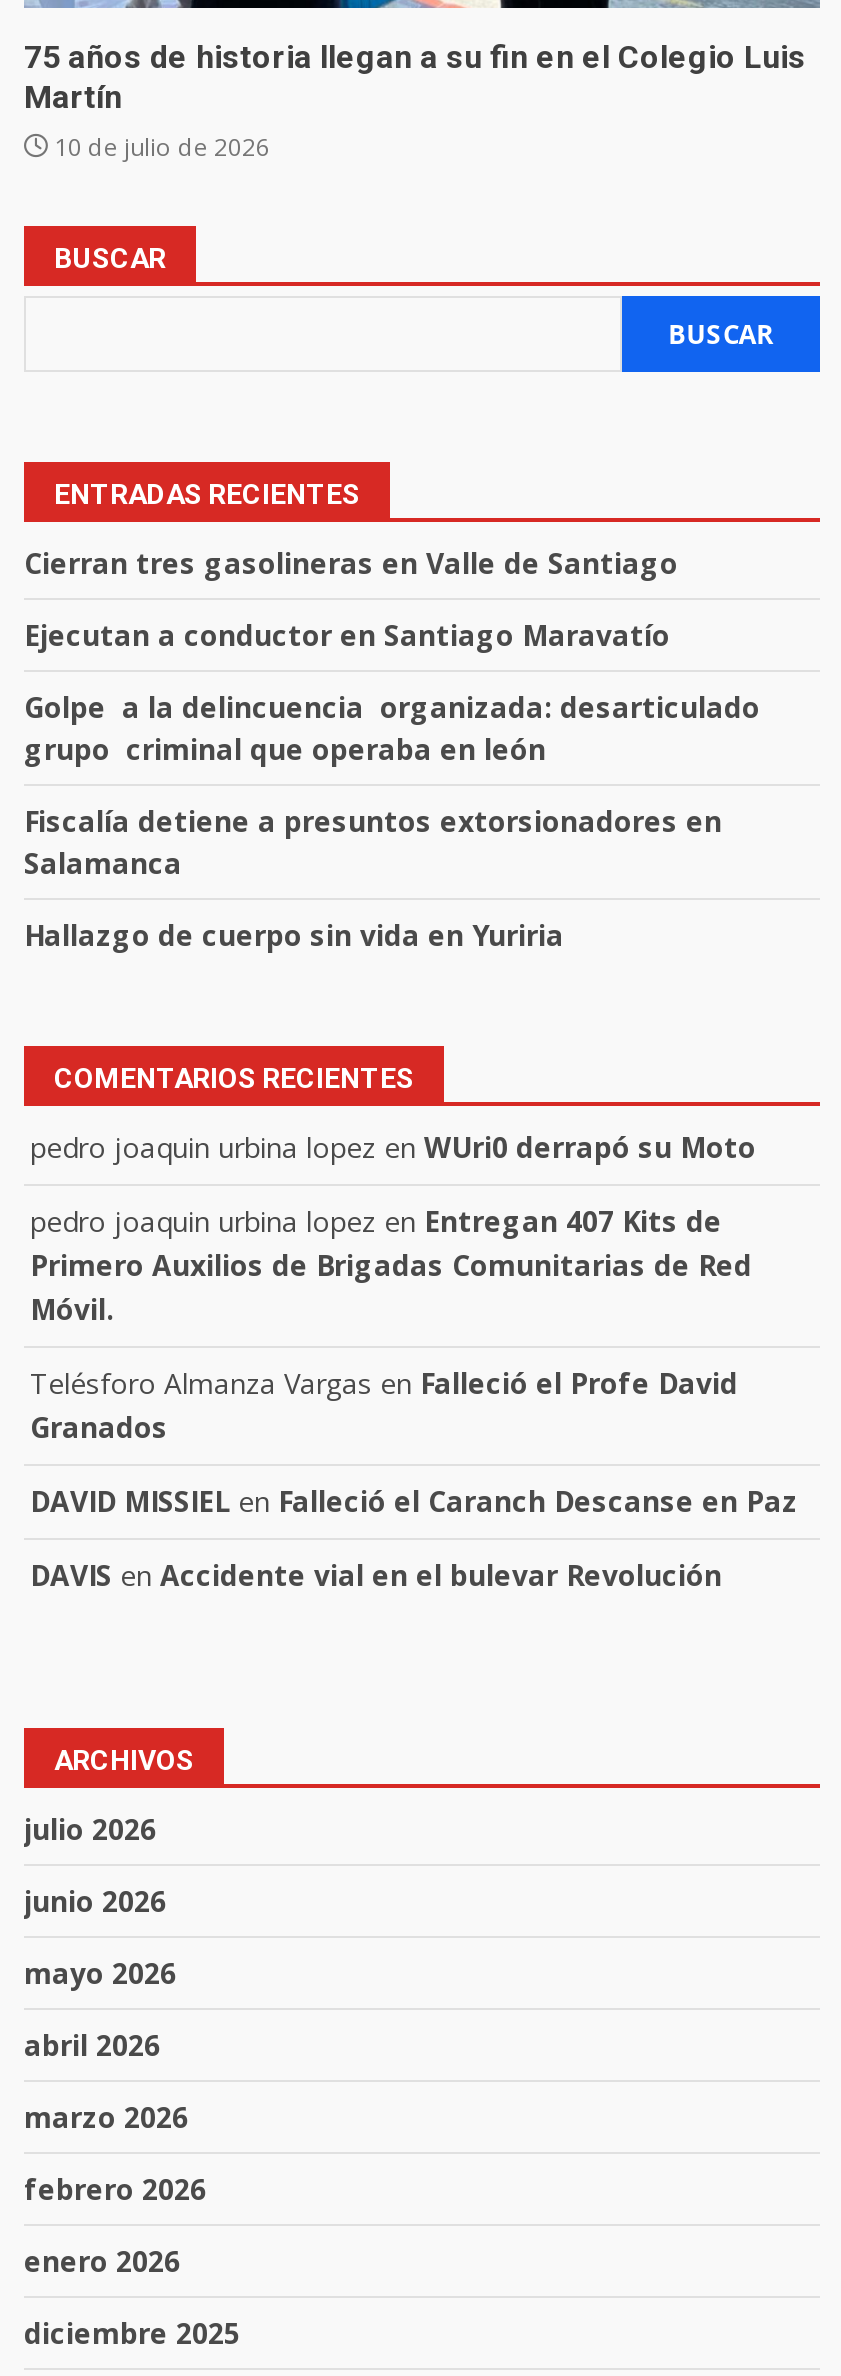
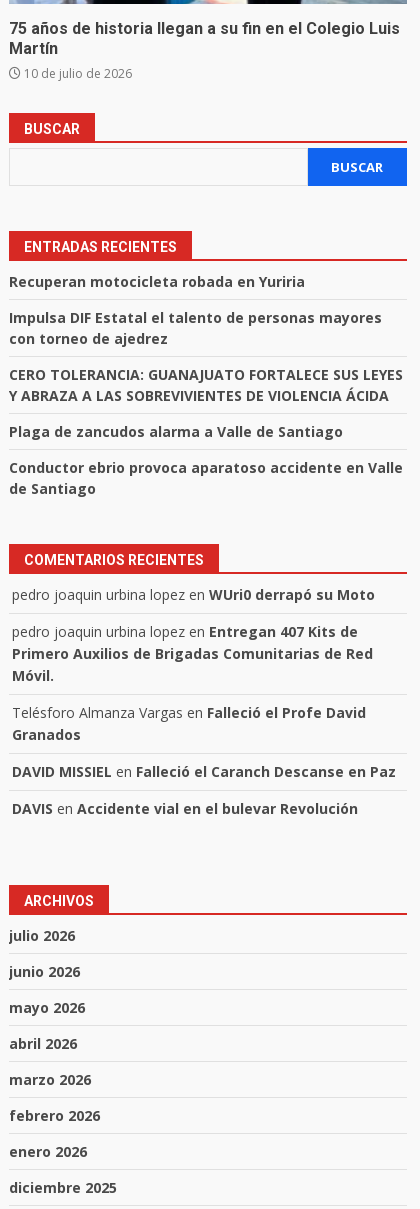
- Cierran tres gasolineras en Valle de Santiago
+ Recuperan motocicleta robada en Yuriria

- Ejecutan a conductor en Santiago Maravatío
+ Impulsa DIF Estatal el talento de personas mayores
+ con torneo de ajedrez

- Golpe a la delincuencia organizada: desarticulado
- grupo criminal que operaba en león
+ CERO TOLERANCIA: GUANAJUATO FORTALECE SUS LEYES
+ Y ABRAZA A LAS SOBREVIVIENTES DE VIOLENCIA ÁCIDA

- Fiscalía detiene a presuntos extorsionadores en
- Salamanca
+ Plaga de zancudos alarma a Valle de Santiago

- Hallazgo de cuerpo sin vida en Yuriria
+ Conductor ebrio provoca aparatoso accidente en Valle
+ de Santiago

..............................

▶ [Assigned task]: Copy the listing exactly. Any image in it stays out of the copy.

▶ [Written response]:
- Cierran tres gasolineras en Valle de Santiago
+ Recuperan motocicleta robada en Yuriria

- Ejecutan a conductor en Santiago Maravatío
+ Impulsa DIF Estatal el talento de personas mayores
+ con torneo de ajedrez

- Golpe a la delincuencia organizada: desarticulado
- grupo criminal que operaba en león
+ CERO TOLERANCIA: GUANAJUATO FORTALECE SUS LEYES
+ Y ABRAZA A LAS SOBREVIVIENTES DE VIOLENCIA ÁCIDA

- Fiscalía detiene a presuntos extorsionadores en
- Salamanca
+ Plaga de zancudos alarma a Valle de Santiago

- Hallazgo de cuerpo sin vida en Yuriria
+ Conductor ebrio provoca aparatoso accidente en Valle
+ de Santiago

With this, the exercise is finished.